6. Its agents, representatives, independent contractors, brokers, or others acting on behalf of the out-of-state seller, are regularly and systematically present in Michigan conducting activities to establish or maintain the market for the out-of-state seller whether or not these individuals or organizations reside in Michigan.
7. Nexus is not presumed if the out-of-state seller's only contacts with the state are limited to any of the following:
(a) Meeting with in-state suppliers of goods or services;
(b) In-state meetings with government representatives in their official capacity;
(c) Attending occasional meetings (e.g. board meetings, retreats, seminars, and conferences sponsored by others, schools, or other training sponsored by others, etc.);
(d) Attending schools, training events, or other activities sponsored by others.
(e) Holding recruiting or hiring events;
(f) Advertising in the state through various media;
(g) Renting customer lists to or from an in-state entity;
(h) Attending a trade show at which no orders for goods are taken and no sales are made; or
(i) Participating in a trade show at which no orders for goods are taken and no sales are made for less than 10 days cumulatively on an annual basis
If nexus is established by an out-of-state seller, that nexus would continue to exist through the end of the month and the next 11 months. The department or the seller could submit proof indicating that a longer or shorter period more accurately reflects the sales that were proximately caused by the seller's contacts in the state. Once nexus is established, the out-of-state seller would have to register with the Department of Treasury, as required under the act.
MCL 205.93a et al.
FISCAL IMPACT:
These bills would increase sales and use tax revenue by an estimated $14.8 million, of which $9.9 million would be General Fund/General Purpose revenue and $4.9 million would be School Aid Fund revenue.

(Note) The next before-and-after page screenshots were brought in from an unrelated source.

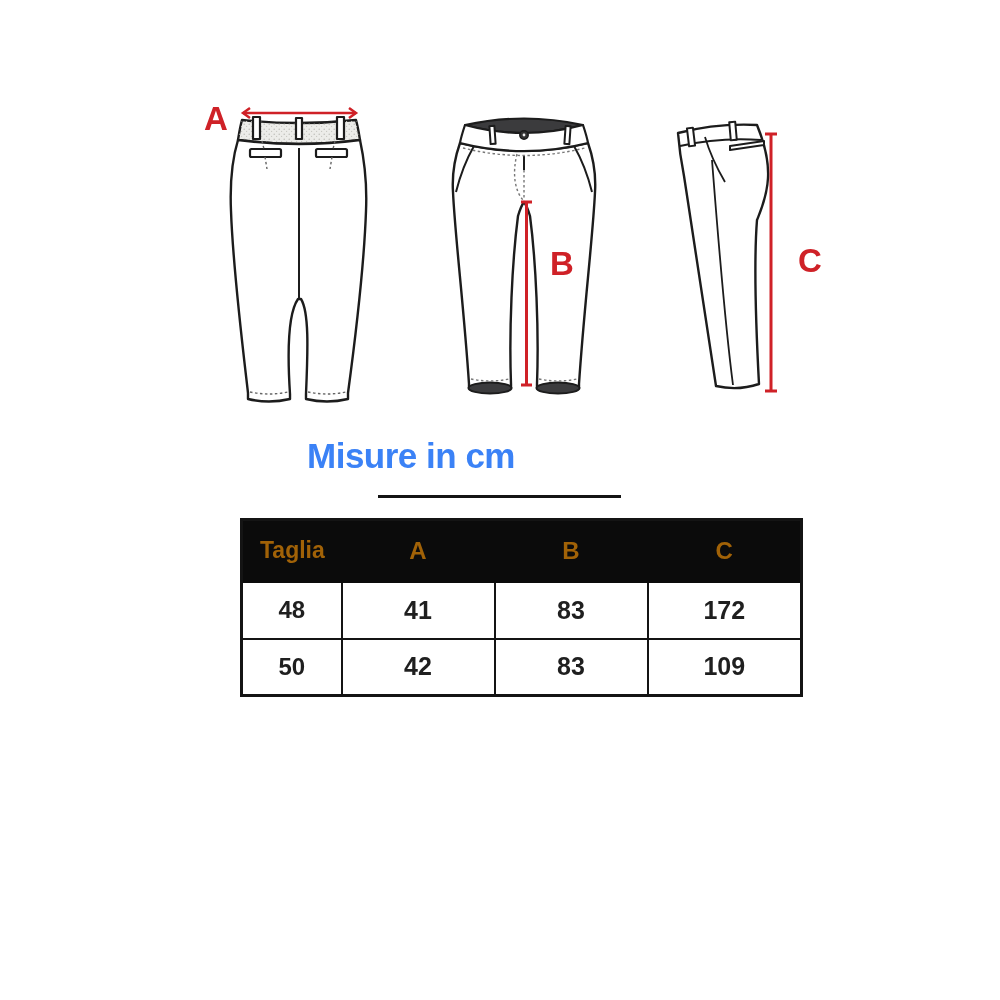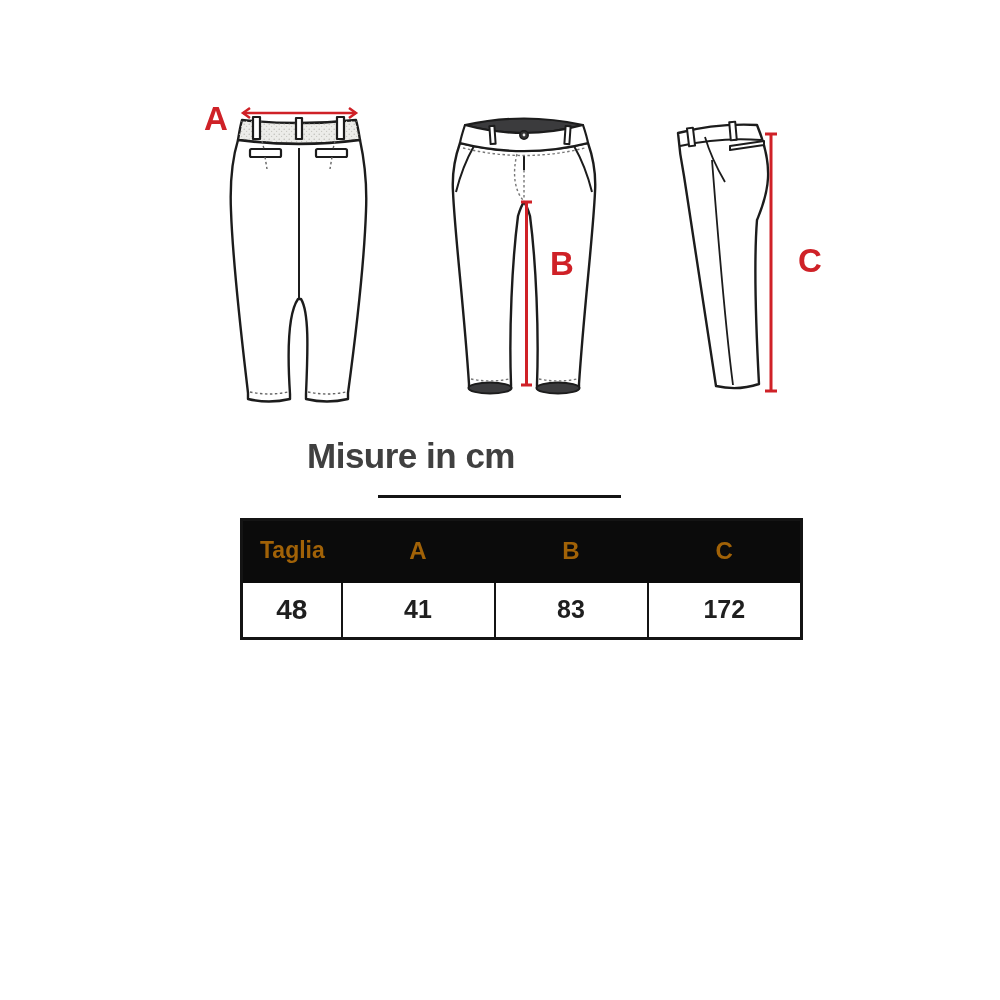--- a/index.html
+++ b/index.html
@@ -7,35 +7,35 @@
     position:relative;width:1000px;height:1000px;background:#ffffff;
     font-family:"Liberation Sans", sans-serif;overflow:hidden;
   }
   .fig{position:absolute;}
   #fig-back{left:198px;top:93px;}
   #fig-front{left:438px;top:96px;}
   #fig-side{left:650px;top:96px;}
   .measure-letter{font-family:"Liberation Sans",sans-serif;font-weight:bold;font-size:33px;fill:#cf2127;}
   #title{
     position:absolute;left:0;top:436px;width:822px;text-align:center;
-    font-size:35px;font-weight:bold;color:#404040;letter-spacing:-0.5px;
+    font-size:35px;font-weight:bold;color:#3b82f6;letter-spacing:-0.5px;
   }
   #title-rule{position:absolute;left:378px;top:495px;width:243px;height:3px;background:#141414;}
   #size-table{
     position:absolute;left:240px;top:518px;width:560px;
     border-collapse:collapse;table-layout:fixed;
     border:3px solid #141414;
   }
   #size-table th,#size-table td{border:2px solid #141414;vertical-align:middle;}
   #size-table thead tr{background:#0b0b0b;height:62px;}
   #size-table thead th{color:#a16207;font-size:24px;font-weight:bold;text-align:center;border-color:#0b0b0b;}
   #size-table thead th.first{ text-align:left;padding-left:17px;font-size:23px;}
   #size-table tbody tr{height:57px;background:#ffffff;}
   #size-table tbody td{color:#1f1f1f;text-align:center;font-size:25px;font-weight:bold;}
-  #size-table tbody td.size-col{font-size:28px;}
+  #size-table tbody td.size-col{font-size:24px;}
 </style>
 </head>
 <body>
 
 <div id="canvas">
 
   <svg id="fig-back" class="fig" width="172" height="322" viewBox="0 0 172 322">
     <defs>
       <pattern id="stipA" width="5" height="5" patternUnits="userSpaceOnUse">
         <circle cx="1.2" cy="1.2" r="0.7" fill="#b8b8b2"></circle>
@@ -140,16 +140,22 @@
         <th>C</th>
       </tr>
     </thead>
     <tbody>
       <tr>
         <td class="size-col">48</td>
         <td>41</td>
         <td>83</td>
         <td>172</td>
       </tr>
+      <tr>
+        <td class="size-col">50</td>
+        <td>42</td>
+        <td>83</td>
+        <td>109</td>
+      </tr>
     </tbody>
   </table>
 
 </div>
 
 </body></html>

* Eliminating the driver's education vehicle exemptions would increase sales and use tax revenue by an estimated $0.7 million: GF/GP - $0.5 million , SAF - $0.2 million
* Eliminating the telecommunications use tax exemption would increase revenue by an estimated $14.1 million: GF/GP - $9.4 million, SAF - $4.7 million
Legislative Analyst: Mark Wolf
Fiscal Analyst: Rebecca Ross
■ This analysis was prepared by nonpartisan House staff for use by House members in their deliberations, and does not constitute an official statement of legislative intent.